Table 2-4 is a grid that shows which primitive types can be converted to which other types and how the conversion is performed. The letter N in the table means that the conversion cannot be performed. The letter Y means that the conversion is a widening conversion and is therefore performed automatically and implicitly by Java. The letter C means that the conversion is a narrowing conversion and requires an explicit cast. Finally, the notation Y* means that the conversion is an automatic widening conversion, but that some of the least significant digits of the value may be lost by the conversion. This can happen when converting an int or long to a float or double. The floating-point types have a larger range than the integer types, so any int or long can be represented by a float or double. However, the floating-point types are approximations of numbers and cannot always hold as many significant digits as the integer types.

Table 2-4. Java Primitive Type Conversions

Convert	Convert To:
From:	`boolean`	`byte`	`short`	`char`	`int`	`long`	`float`	`double`
`boolean`	-	N	N	N	N	N	N	N
`byte`	N	-	Y	C	Y	Y	Y	Y
`short`	N	C	-	C	Y	Y	Y	Y
`char`	N	C	C	-	Y	Y	Y	Y
`int`	N	C	C	C	-	Y	Y*	Y
`long`	N	C	C	C	C	-	Y*	Y*
`float`	N	C	C	C	C	C	-	Y
`double`	N	C	C	C	C	C	C	-

2.4.7. Reference Types

In addition to its eight primitive types, Java defines two additional categories of data types: classes and arrays. Java programs consist of class definitions; each class defines a new data type that can be manipulated by Java programs. For example, a program might define a class named Point and use it to store and manipulate X,Y points in a Cartesian coordinate system. This makes Point a new data type in that program. An array type represents a list of values of some other type. char is a data type, and an array of char values is another data type, written char[]. An array of Point objects is a data type, written Point[]. And an array of Point arrays is yet another type, written Point[][].

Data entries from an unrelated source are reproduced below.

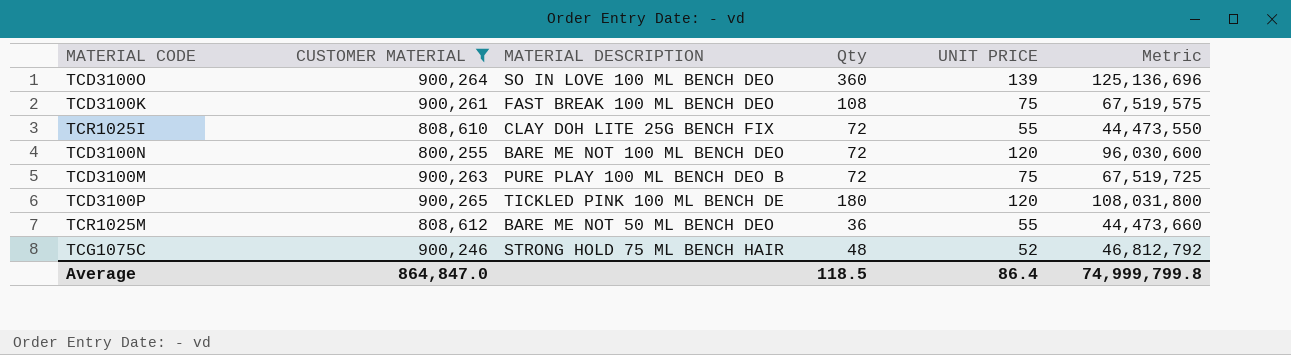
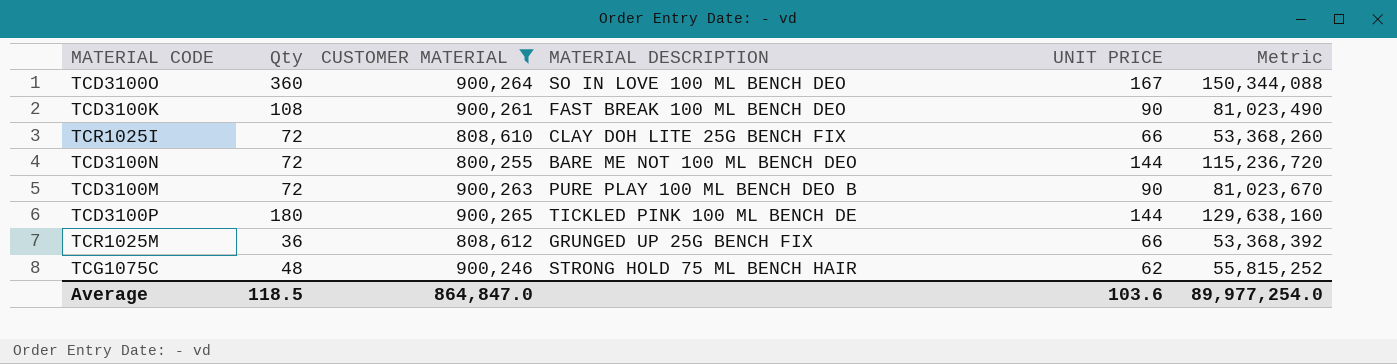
column Qty | position: 4 -> 2
TCD3100O | UNIT PRICE: 139 -> 167
TCD3100O | Metric: 125,136,696 -> 150,344,088
TCD3100K | UNIT PRICE: 75 -> 90
TCD3100K | Metric: 67,519,575 -> 81,023,490
TCR1025I | UNIT PRICE: 55 -> 66
TCR1025I | Metric: 44,473,550 -> 53,368,260
TCD3100N | UNIT PRICE: 120 -> 144
TCD3100N | Metric: 96,030,600 -> 115,236,720
TCD3100M | UNIT PRICE: 75 -> 90
TCD3100M | Metric: 67,519,725 -> 81,023,670
TCD3100P | UNIT PRICE: 120 -> 144
TCD3100P | Metric: 108,031,800 -> 129,638,160
TCR1025M | MATERIAL DESCRIPTION: BARE ME NOT 50 ML BENCH DEO -> GRUNGED UP 25G BENCH FIX
TCR1025M | UNIT PRICE: 55 -> 66
TCR1025M | Metric: 44,473,660 -> 53,368,392
TCG1075C | UNIT PRICE: 52 -> 62
TCG1075C | Metric: 46,812,792 -> 55,815,252
Average | UNIT PRICE: 86.4 -> 103.6
Average | Metric: 74,999,799.8 -> 89,977,254.0

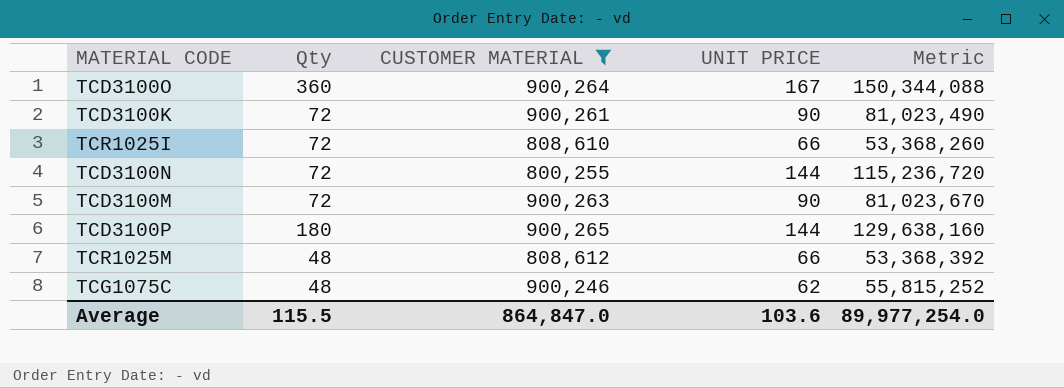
column MATERIAL DESCRIPTION | position: 4 -> none
TCD3100K | Qty: 108 -> 72
TCR1025M | Qty: 36 -> 48
Average | Qty: 118.5 -> 115.5

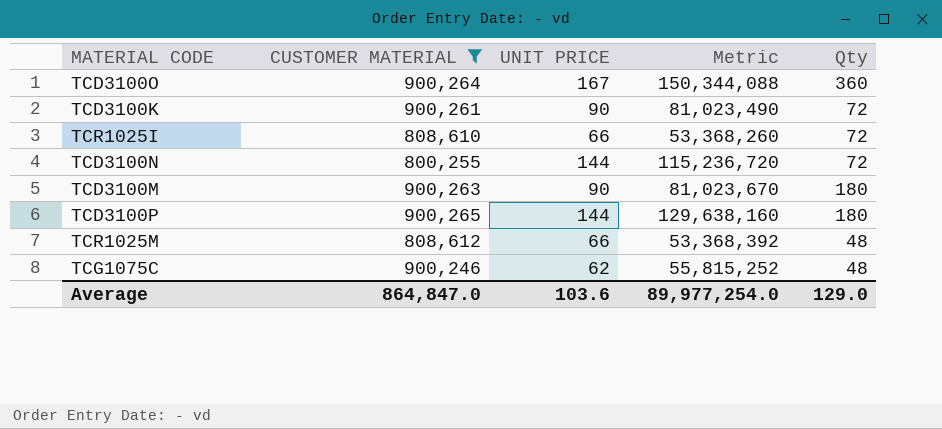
column Qty | position: 2 -> 5
TCD3100M | Qty: 72 -> 180
Average | Qty: 115.5 -> 129.0

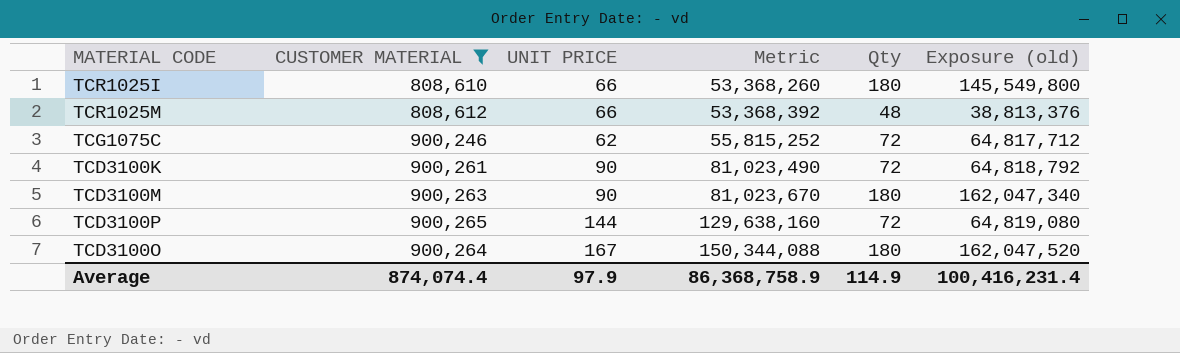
row order: none -> Metric ascending
column Exposure (old) | formula: none -> [CUSTOMER MATERIAL] * [Qty]
row TCD3100N: 800,255 | 144 | 115,236,720 | 72 -> none
TCR1025I | Qty: 72 -> 180
TCG1075C | Qty: 48 -> 72
TCD3100P | Qty: 180 -> 72
TCD3100O | Qty: 360 -> 180
Average | CUSTOMER MATERIAL: 864,847.0 -> 874,074.4
Average | UNIT PRICE: 103.6 -> 97.9
Average | Metric: 89,977,254.0 -> 86,368,758.9
Average | Qty: 129.0 -> 114.9

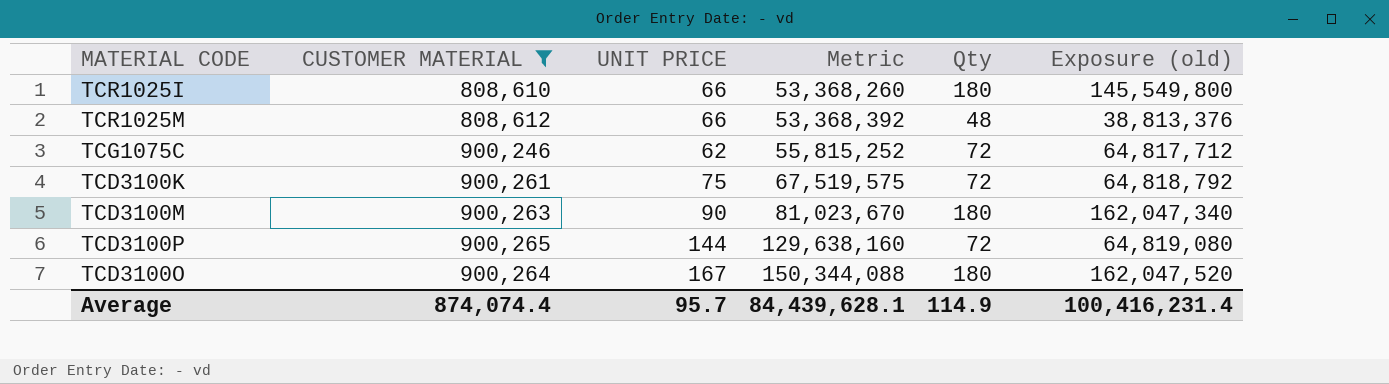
TCD3100K | UNIT PRICE: 90 -> 75
TCD3100K | Metric: 81,023,490 -> 67,519,575
Average | UNIT PRICE: 97.9 -> 95.7
Average | Metric: 86,368,758.9 -> 84,439,628.1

As you can see, there are an infinite number of possible class and array data types. Collectively, these data types are known as reference types. The reason for this name will become clear later in this chapter. For now, however, what is important to understand is that class and array types differ significantly from primitive types, in that they are compound, or composite, types. A primitive data type holds exactly one value. Classes and arrays are aggregate types that contain multiple values. The Point type, for example, holds two double values representing the X and Y coordinates of the point. And char[] is obviously a compound type because it represents a list of characters. By their very nature, class and array types are more complicated than the primitive data types. We'll discuss classes and arrays in detail later in this chapter and examine classes in even more detail in Chapter 3, "Object-Oriented Programming in Java".